The core message of our faith is that God helps those who cannot help themselves! Paul writes in Romans that while we were still sinners Christ died for us. Not when we had gotten our act together, or when we had taken the first step and God was sure we were really trying. God looks on those who are most helpless and has mercy on them. God is judge, but God is a merciful judge. Much like Judge Frank Caprio of Providence in dealing with a woman and a number of overdue parking tickets. Let's take a moment to watch Judge Caprio (https://www.youtube.com/watch?v=EqK80Neavq8)
Rev. Adam Hamilton again:
There are times when we can help ourselves, and we should. God is counting on us to do the best we can—to pray and to work. There are times when people cannot make it on their own, and God prompts us to help. We become the hands of God. We become God’s answer to someone else’s prayer, God’s instruments of grace.

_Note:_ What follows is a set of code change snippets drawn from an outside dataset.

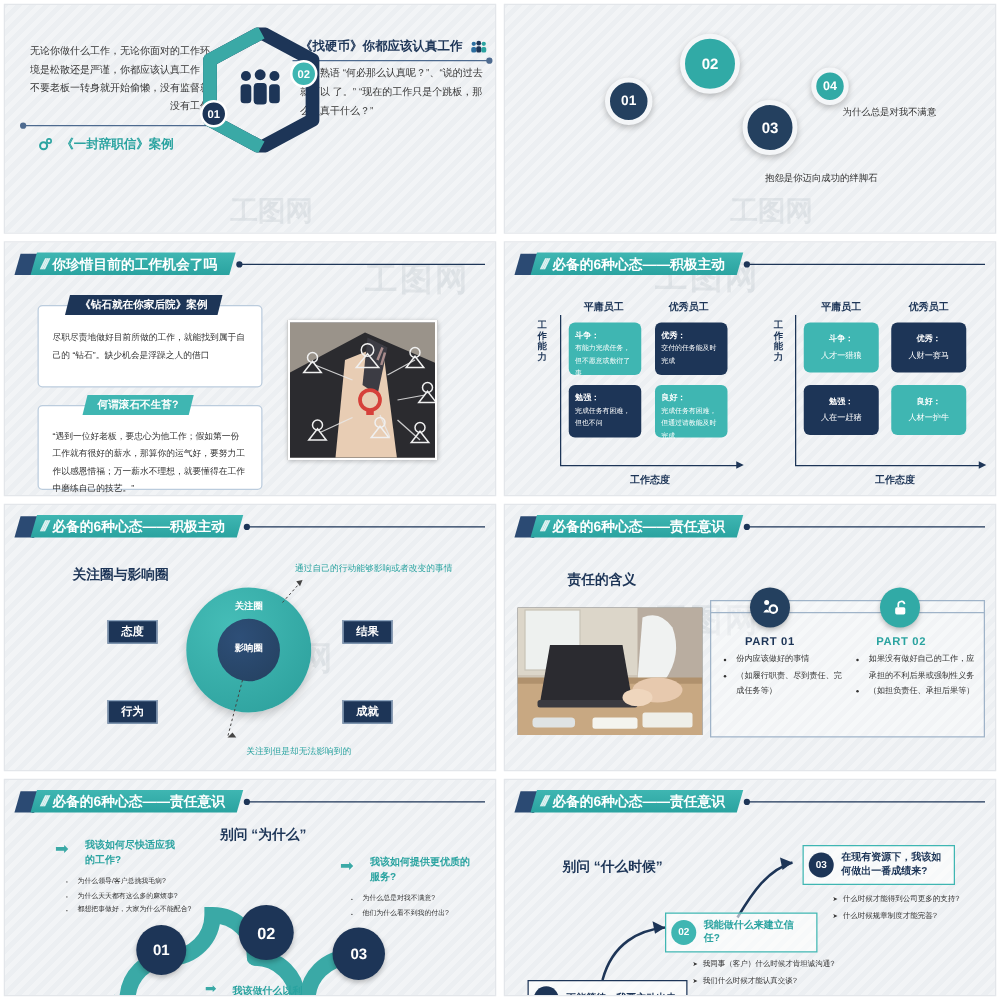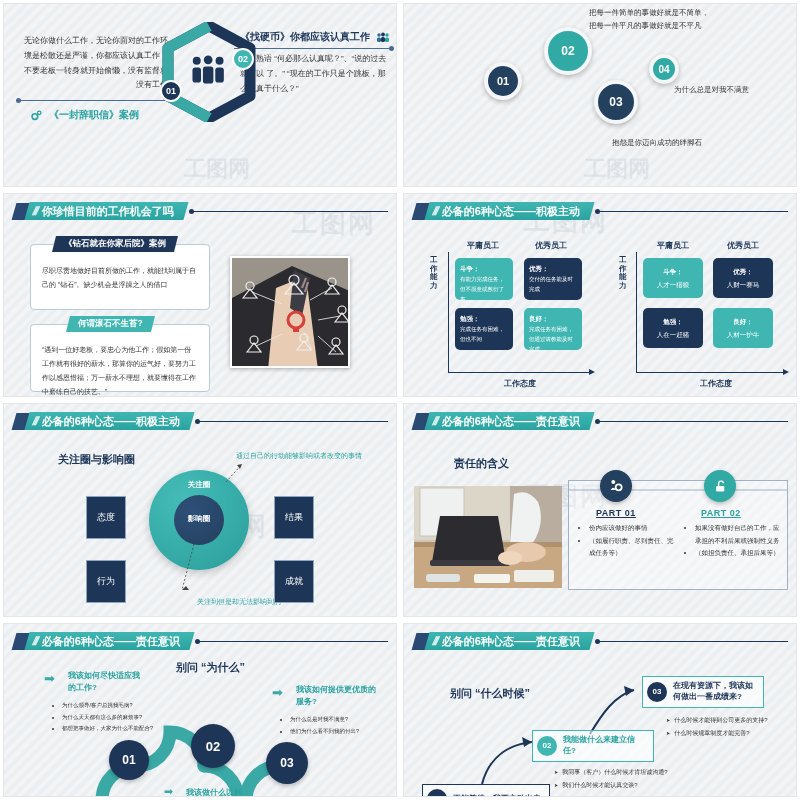"把每一件简单的事做好就是不简单，把每一件平凡的事做好就是不平凡" div.s2txt { html: <div>把每一件简单的事做好就是不简单，把每一件平凡的事做好就是不平凡</div> -> none }
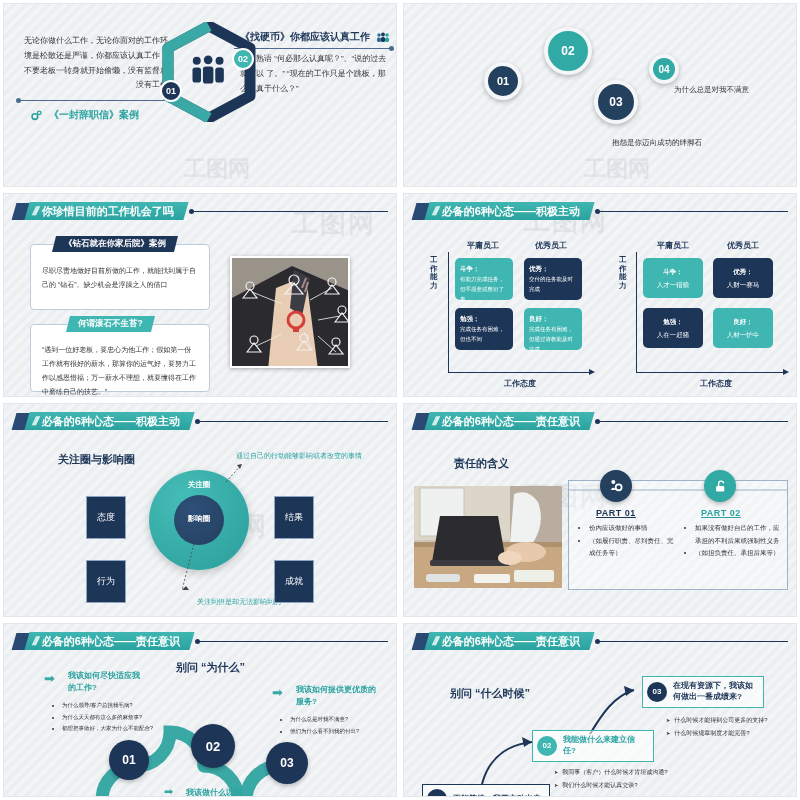"态度" .tagbox { font-weight: normal -> bold; padding: 14px 10px -> 2px 10px }
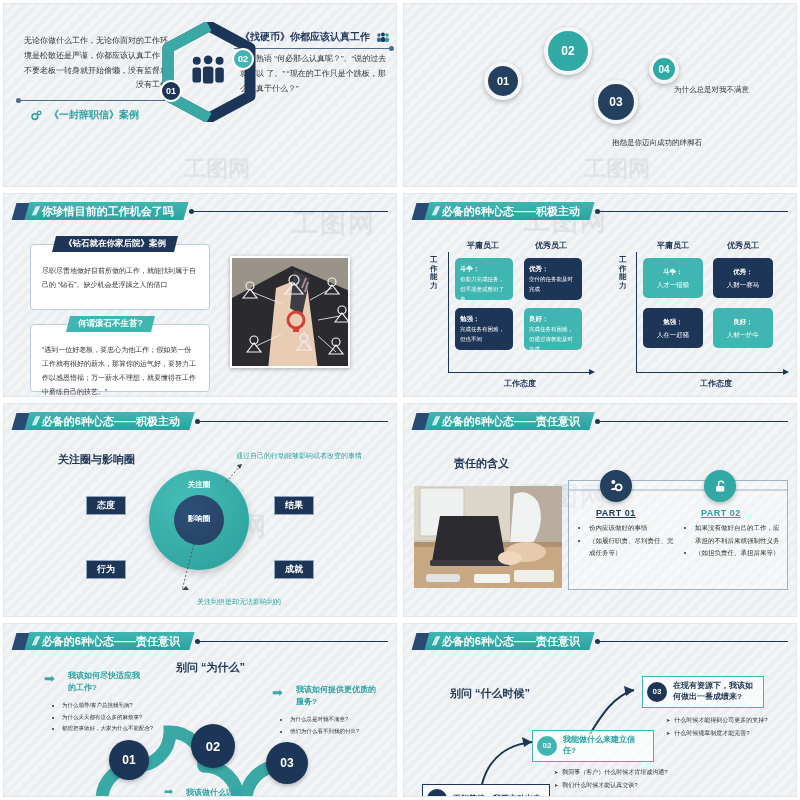"PART 01" .plabel { text-decoration: underline -> none }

But you will find, if you haven’t already, that a time will come when you cannot help yourself. There are things from which you simply cannot save yourself, no matter how hard you try. You will not have the strength or the resources or the knowledge. And there may be times when you don’t believe you deserve help because you know you are responsible for the difficult situation in which you find yourself.
In those moments, we cry out to God, the only one who can help us. And despite the fact that we are poor and pitiable, weak and afraid, and that we have made a mess of things, God reaches out and picks us up and makes us clean. God says, “I love you and will not abandon you. Put your trust in me. Together we can make this right.” This is the message from God that we find over and over again in Scripture.
“I am here,” says God. “You matter to me. Your life has meaning. Nothing, no matter what you may have done or been unable to do, can separate you from my love.”